Fighting in Abyei has led to extreme fuel shortages in Wau, where Southern Sudanese wait in line to purchase petrol, May 25, 2011.
Fighting in Abyei has led to extreme fuel shortages in Wau, where Southern Sudanese wait in line to purchase petrol, May 25, 2011.

Tens of thousands of people forced to flee violence along the border dividing Sudan from its southern neighbor are now confronted by difficulties of life in displacement camps.

Long after the 2005 peace agreement ended decades of civil war between Sudan and now-independent South Sudan, the United Nations is reporting fresh outbreaks of violence in the oil-producing Abyei region, the first official accounts of renewed fighting over the disputed area since Sudan raided it last May in a round of hostilities that displaced more than 110,000 people, including Mary Agwek Anget.

For Anget, who made her way to Wau, a town in western South Sudan, life in an encampment of more than 2,000 has not been easy.

"We have a problem of water, that is a serious problem here," she says. "The water we take is not clean here."

She also says there have been food shortages despite efforts by the World Food Program to feed camp residents. In her case, shortages are exacerbated by a case of typhoid she’s been fighting since she arrived.

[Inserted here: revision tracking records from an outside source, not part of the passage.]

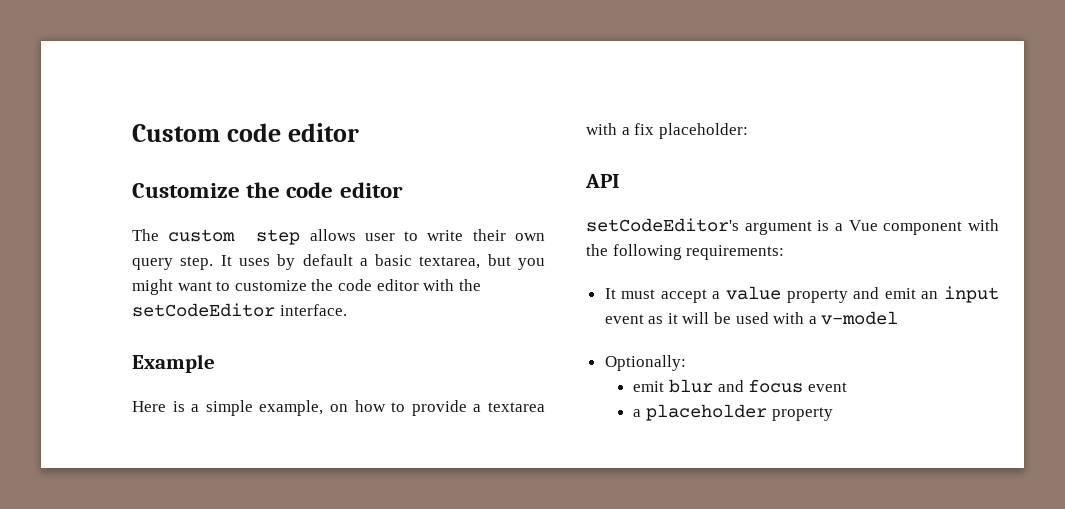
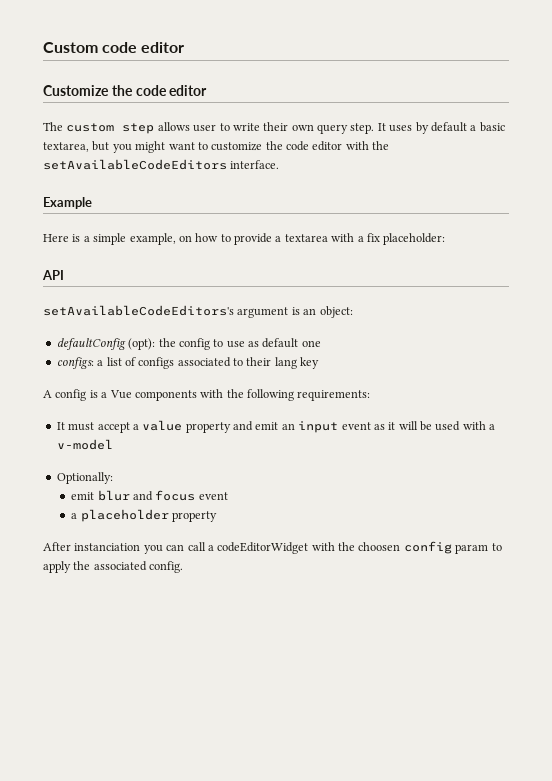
[132,303,275,317] setCodeEditor -> [43,159,227,170] setAvailableCodeEditors
[586,218,739,232] setCodeEditor's -> [43,305,234,316] setAvailableCodeEditors's
(830, 225) none -> [303,306,353,318] [56,338,321,350] [56,357,320,369] [43,389,98,401] an object: // defaultConfig (opt): the config to use as default one // configs: a list of configs associated to their lang key // A config is
[883,221,963,235] component -> [134,390,197,401] components
(833, 414) none -> [43,541,502,554] [43,561,184,573] // After instanciation you can call a codeEditorWidget with the choosen config param to apply the associated config.

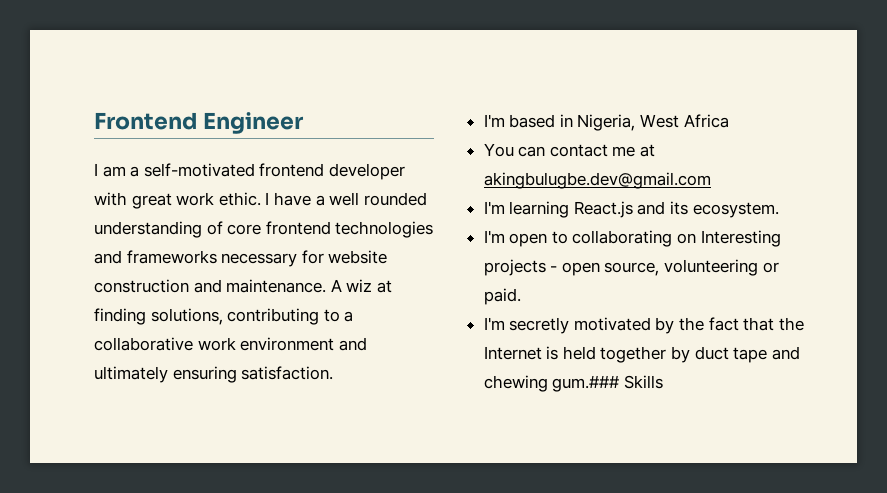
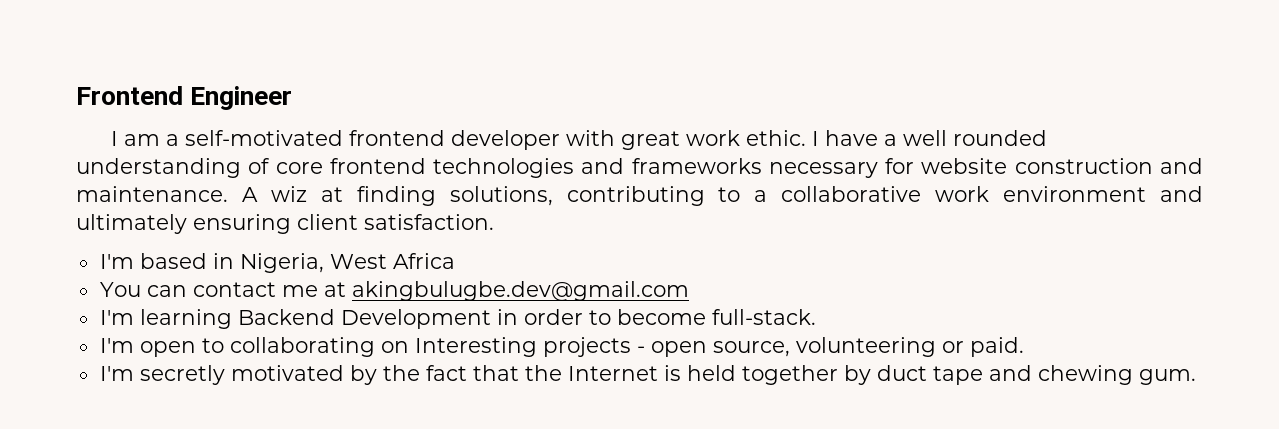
(237, 374) none -> [297,214,358,230] client
[573,201,779,218] React.js and its ecosystem. -> [237,309,816,329] Backend Development in order to become full-stack.
[552,375,663,392] gum.### Skills -> [1138,369,1196,385] gum.

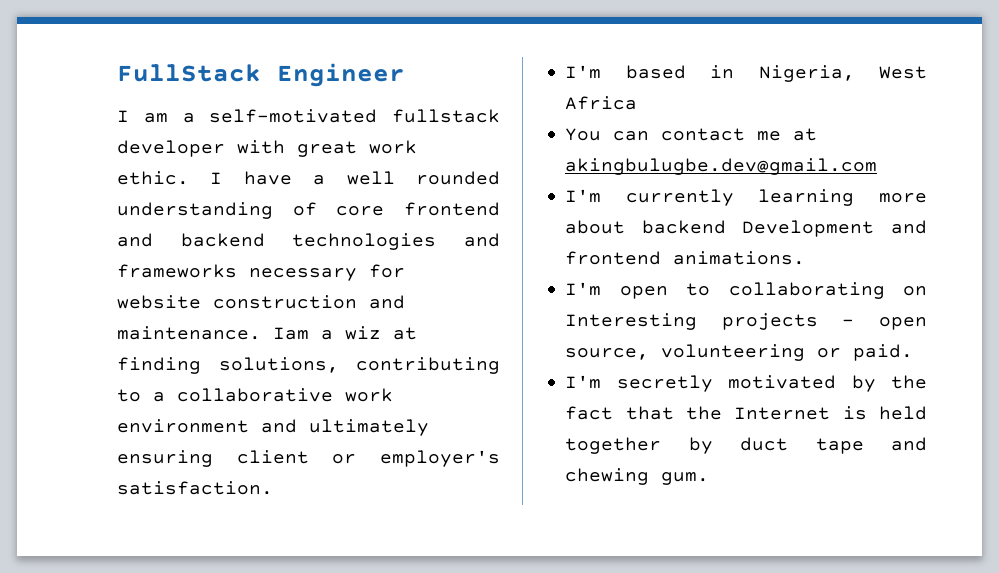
[76,86,183,105] Frontend -> [117,64,261,82] FullStack
[348,130,445,146] frontend -> [392,109,500,123] fullstack
(426, 166) none -> [117,233,265,247] and backend
[241,187,258,202] A -> [273,327,333,340] Iam a
(358, 222) none -> [332,450,500,467] or employer's
[139,309,816,329] learning Backend Development in order to become full-stack. -> [625,189,927,206] [565,220,927,237] [565,251,806,265] currently learning more about backend Development and frontend animations.

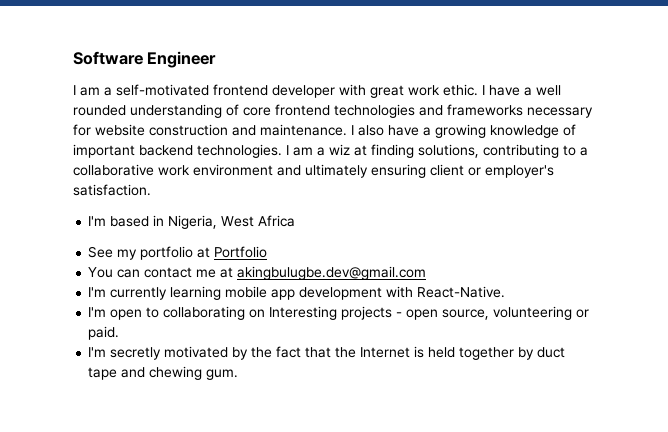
[117,64,261,82] FullStack -> [73,51,143,65] Software
[392,109,500,123] fullstack -> [213,84,268,96] frontend
[117,233,265,247] and backend -> (330, 110) none
[273,327,309,340] Iam -> [351,124,576,138] [73,144,313,158] I also have a growing knowledge of important backend technologies. I am
(638, 103) none -> [88,246,268,260] // See my portfolio at Portfolio
[879,193,927,203] [565,220,927,237] [565,251,806,265] more about backend Development and frontend animations. -> [225,286,506,300] mobile app development with React-Native.

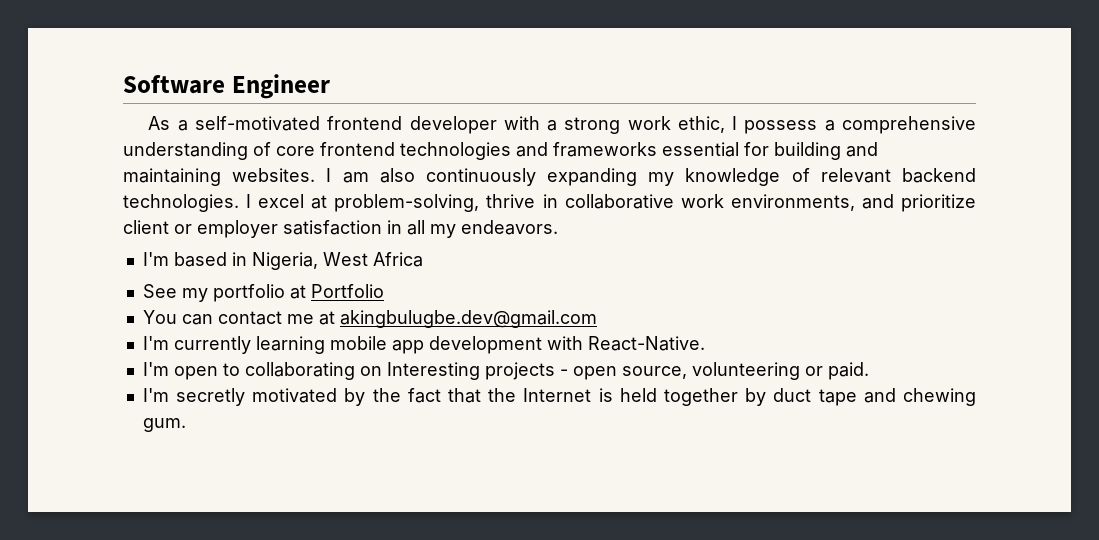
[73,85,100,96] I am -> [148,116,171,130] As
[370,84,561,98] [73,105,126,116] great work ethic. I have a well rounded -> [547,116,977,134] a strong work ethic, I possess a comprehensive
[527,107,593,118] [73,124,486,138] necessary for website construction and maintenance. I also have a growing -> [662,142,878,160] [123,168,675,186] essential for building and maintaining websites. I am also continuously expanding my
[73,144,135,158] important -> [820,168,891,183] relevant
[293,144,588,158] [73,164,554,178] [73,184,151,196] am a wiz at finding solutions, contributing to a collaborative work environment and ultimately ensuring client or employer's satisfaction. -> [258,194,976,212] [123,220,558,238] excel at problem-solving, thrive in collaborative work environments, and prioritize client or employer satisfaction in all my endeavors.

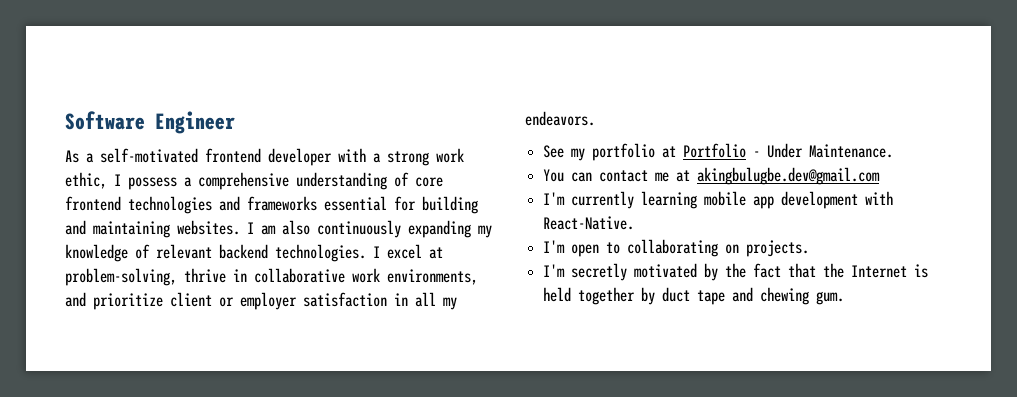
[142,252,423,270] // I'm based in Nigeria, West Africa -> (595, 118) none
(384, 291) none -> [753,143,894,158] - Under Maintenance.
[386,362,869,380] Interesting projects - open source, volunteering or paid. -> [746,240,810,257] projects.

Medical workers based inside the camp, who report frequent cases of malnutrition, malaria and pneumonia, expect illness to increase with the start of April's rainy season.

With spring rains come worries about structures within the camp itself; most families live in houses of dried grass and plastic tarps that won’t survive heavy storms, and they're pleading with international organizations to step in and provide more substantial housing.

But agencies already provide emergency shelter and even established a mobile health clinic to treat basic illnesses and assist pregnant women. The organizations also distribute food packages, though many in the camp say they're barely managing to get by.

No options

According to Salvatore Sortino of the International Organization for Migration (IOM), who ran Wau's office when the influx began, many refugee families quickly transitioned into better circumstances.

"Many of them, after some days, they found their relatives, connections," he says. "They managed to get some loans, and also they moved back to town. They either went to the place or stayed with relatives."

But more than 500 families remain, most of whom, he says, have no other options.

Deng Moyan Deng, who was elected chief of the Abyei camp earlier this year, is grateful to IOM and other organizations for their help, but wishes camp residents could work and support themselves.

"It looks like we depend on the NGOs who are supporting us here in the camp," he says. "For you to be a human being depending on some other system, one day it will make you lazy -- you will not work hard to feed yourself and your family. But we don’t have any choice."

With few jobs to be had and no land to cultivate, Deng says some women have turned to prostitution to make extra money for their families, while others sell any extra food they get from the aid organizations.

After almost a year in the camp, Deng and the other residents are eager to return home, but reports of recent bombings in Abyei indicate the underlying issues that led to their displacement aren't nearing resolution.

Deng plans to stay in the camp until Sudan and South Sudan are able to guarantee peace in Abyei, but he knows he could be waiting for a while.